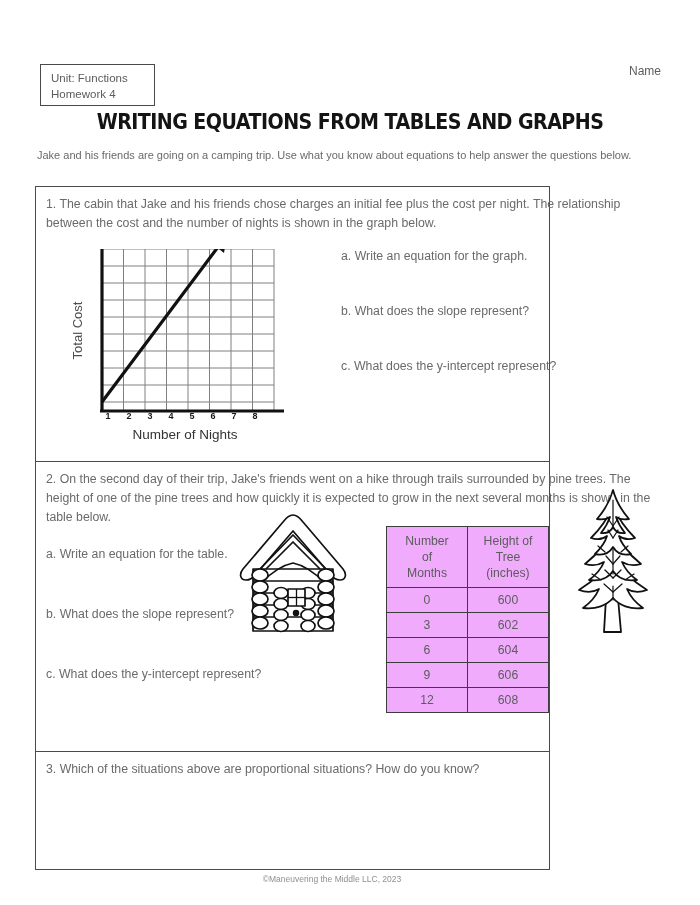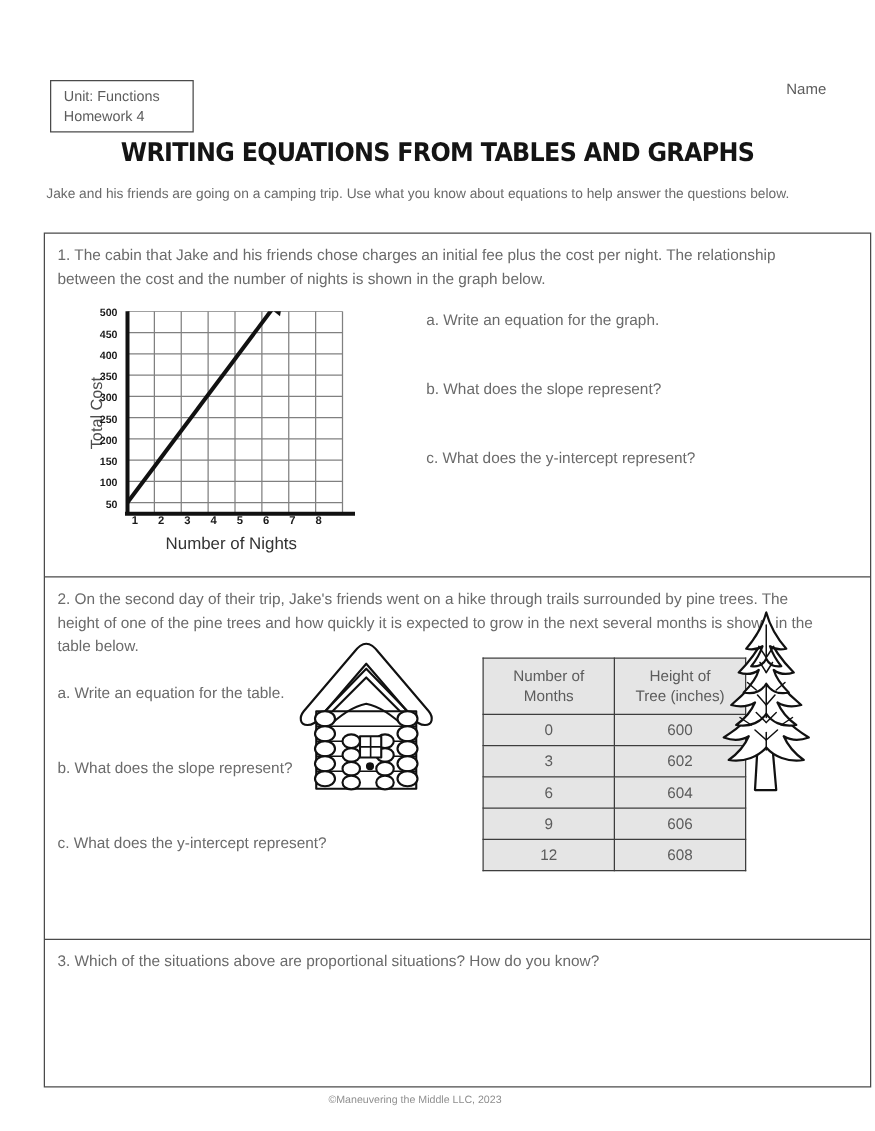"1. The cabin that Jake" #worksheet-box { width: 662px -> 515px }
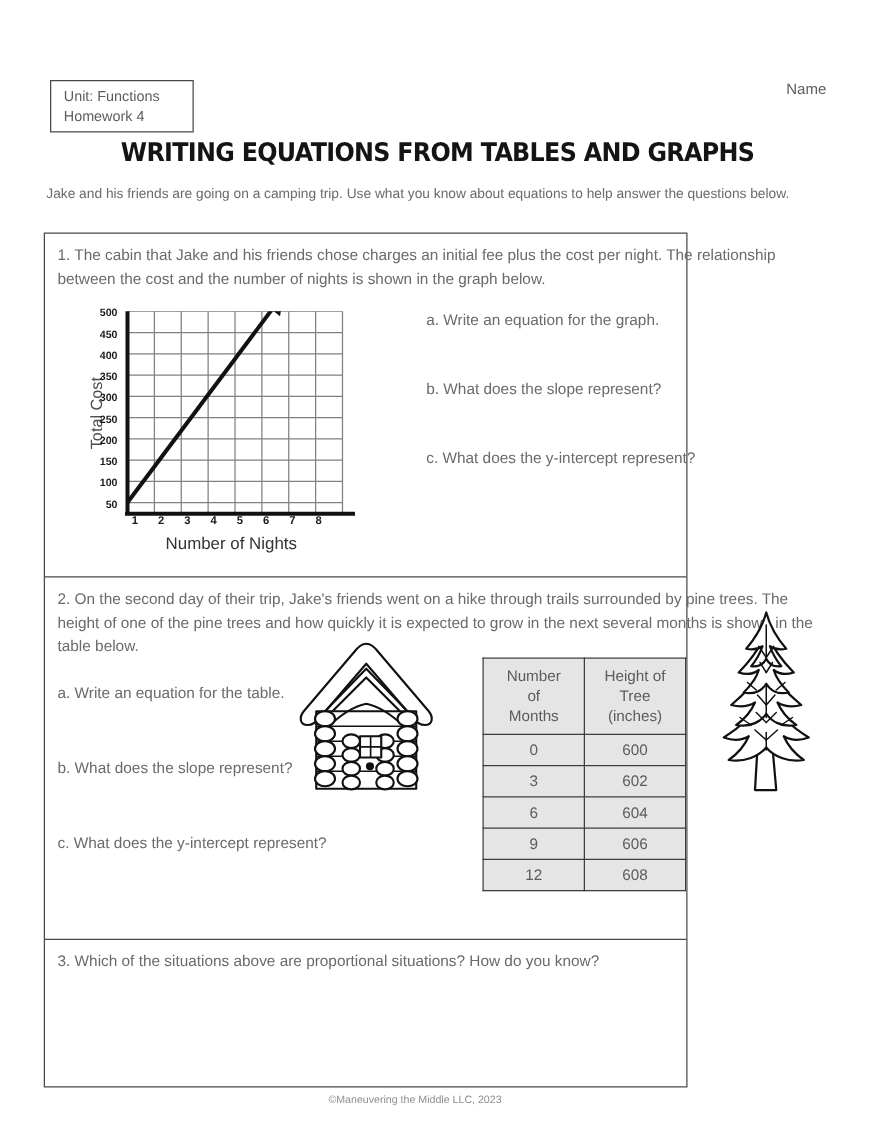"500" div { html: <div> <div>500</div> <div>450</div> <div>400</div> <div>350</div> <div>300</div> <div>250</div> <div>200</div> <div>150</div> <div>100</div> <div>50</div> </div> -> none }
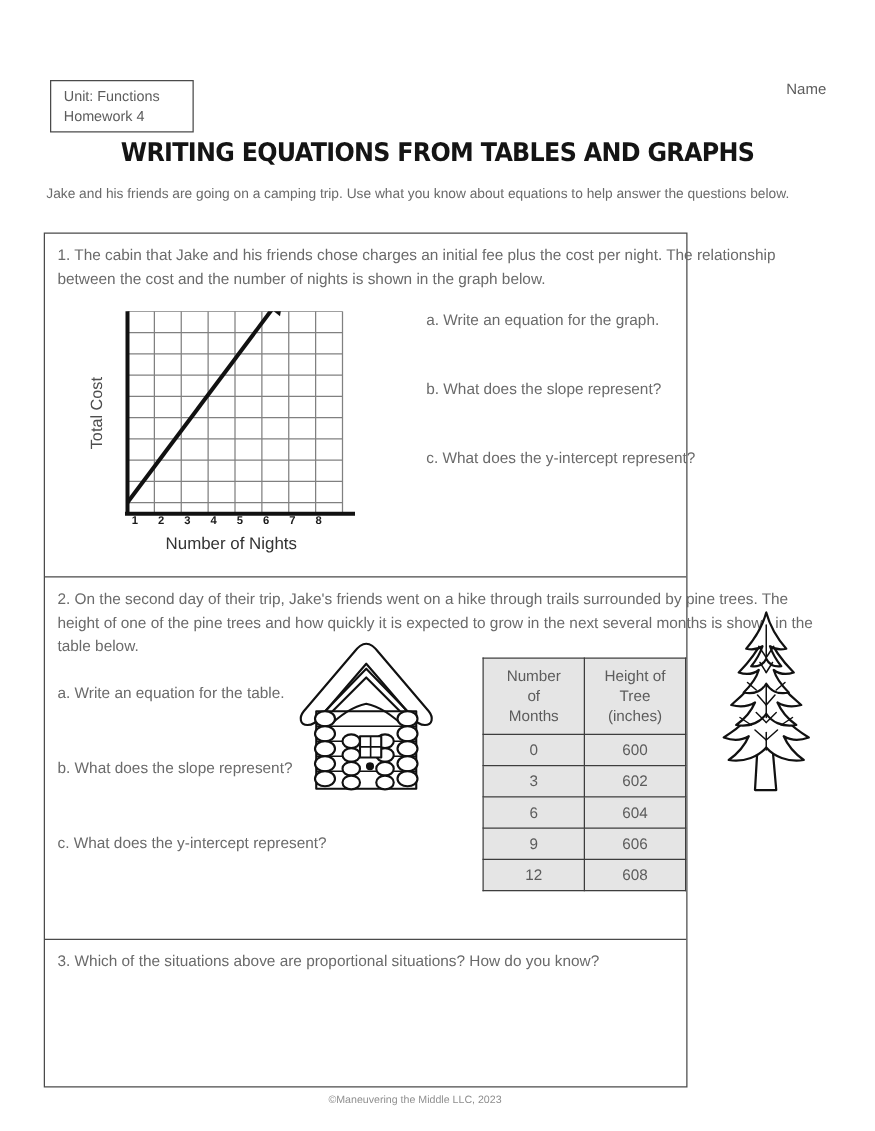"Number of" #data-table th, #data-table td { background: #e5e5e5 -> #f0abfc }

════════════════

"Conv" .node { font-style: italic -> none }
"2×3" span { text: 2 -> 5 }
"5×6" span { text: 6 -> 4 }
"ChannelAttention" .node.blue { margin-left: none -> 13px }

════════════════

- [Instructions to follow]: Copy all lines of the listing above that contain the string "node".

- [Exercise answer]:
"Conv" .node { font-style: italic -> none }
"ChannelAttention" .node.blue { margin-left: none -> 13px }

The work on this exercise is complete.